Predictive Value

Predicting violations – The case of the outlying ratio

In the last blog we looked at different industries and how they deal with mitigating environmental impact. We used the waste-to-disposal ratio to assess an industry’s efforts and success in reducing the release of regulated chemicals into the air and water.

The same measure can be used to predict whether a company is likely to get into trouble with the regulator and be cited for violations of the Clear Air and Clean Water Acts.

In this example of using the data, we took three types of waste chemicals that are commonly used in manufacturing and are prevalent in many industries: Ammonia, Aluminum and Zinc. We calculated the waste to disposal ratio by company for each of these three chemicals and then looked at the distribution of the results.

In most cases, the calculated values cluster around a stable value – an increase of 1 pound in waste production leads to a proportional increase in disposal. The ratio may not be exactly 1. As we have seen in the previous blog, some industries, and therefore companies, are better at capturing and re-using or neutralizing their waste. For those companies, an increase of 1 pound in waste will lead to an increase of less than 1 pound in disposal.

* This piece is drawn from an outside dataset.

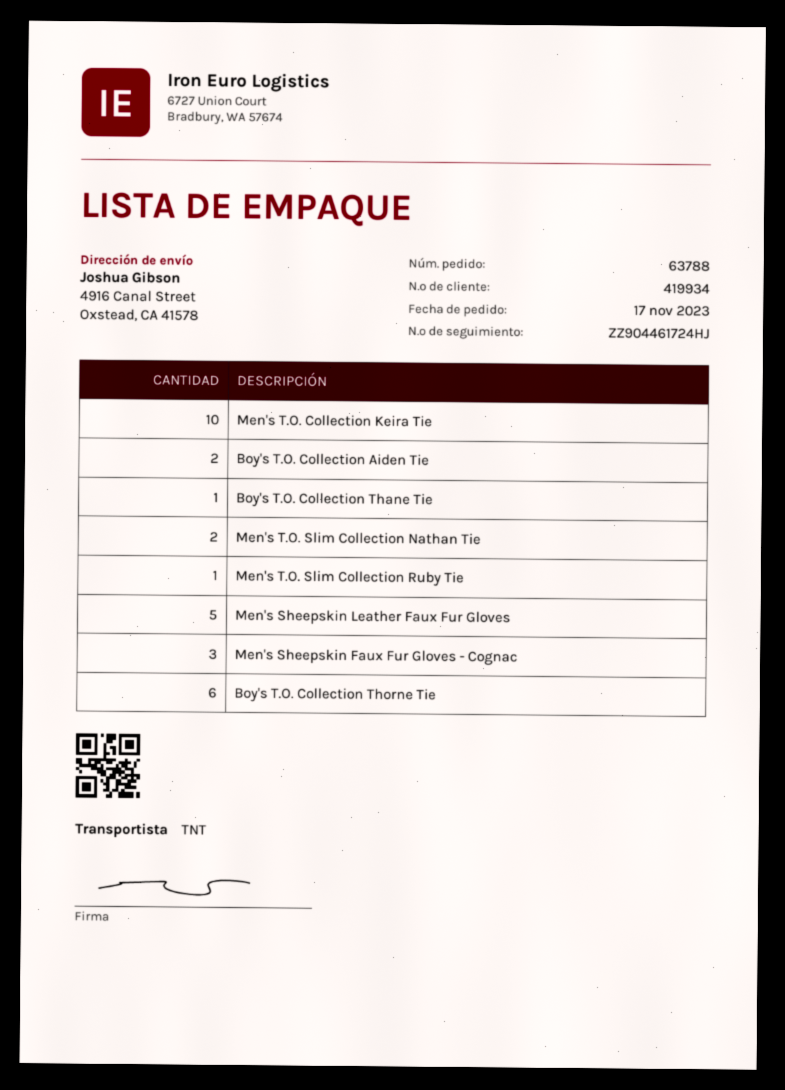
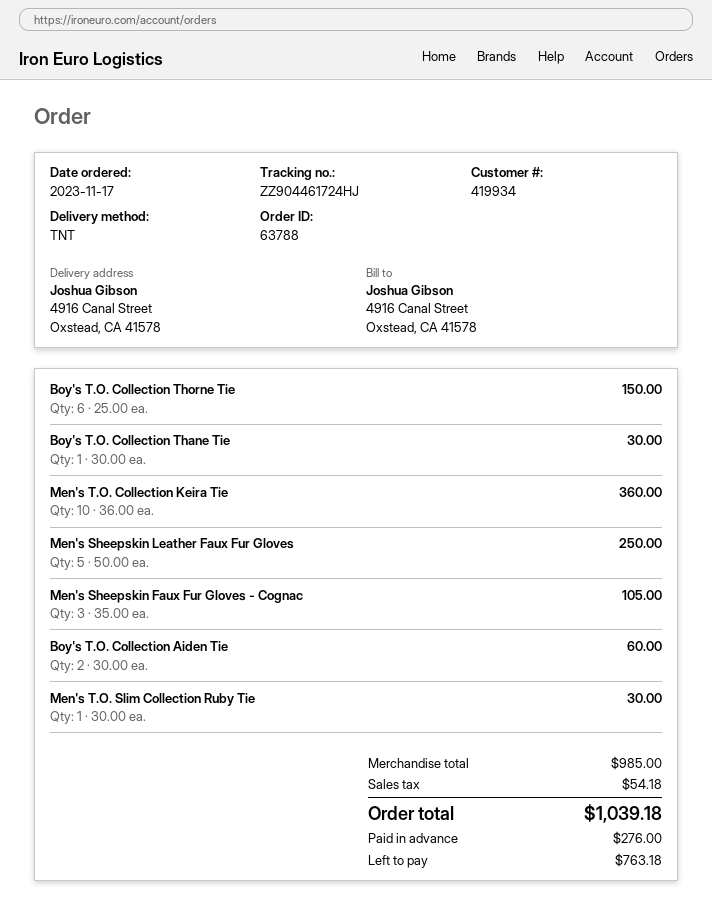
Men's T.O. Slim Collection Nathan Tie: 2 -> none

Then there are those companies where the ratio is much too low compared with their peer groups. We have found that frequently report outliers are significantly more likely to be found in violation of environmental laws. The pattern is clear enough that it suggests causation. It looks like regulatory agencies, typically on the state level, are using the outliers to target companies for inspection,

Low disposal-to-waste ratios versus violations

A look at the permits and violations data by facility confirms this suspicion. Facilities with erratic waste-to-disposal ratios that lie outside their industry norm are more likely to be inspected than those reporting stable ratios that are close to the numbers filed by their peers.

Inspections versus violations for ammonia emissions

The emission data can therefore be used to predict which companies are more likely to be targeted by regulators, be found in violation, and be assessed fines. The penalty amounts are too low to have an impact on any but the smallest operators, but companies may suffer adverse effects on their reputation if often found in violation.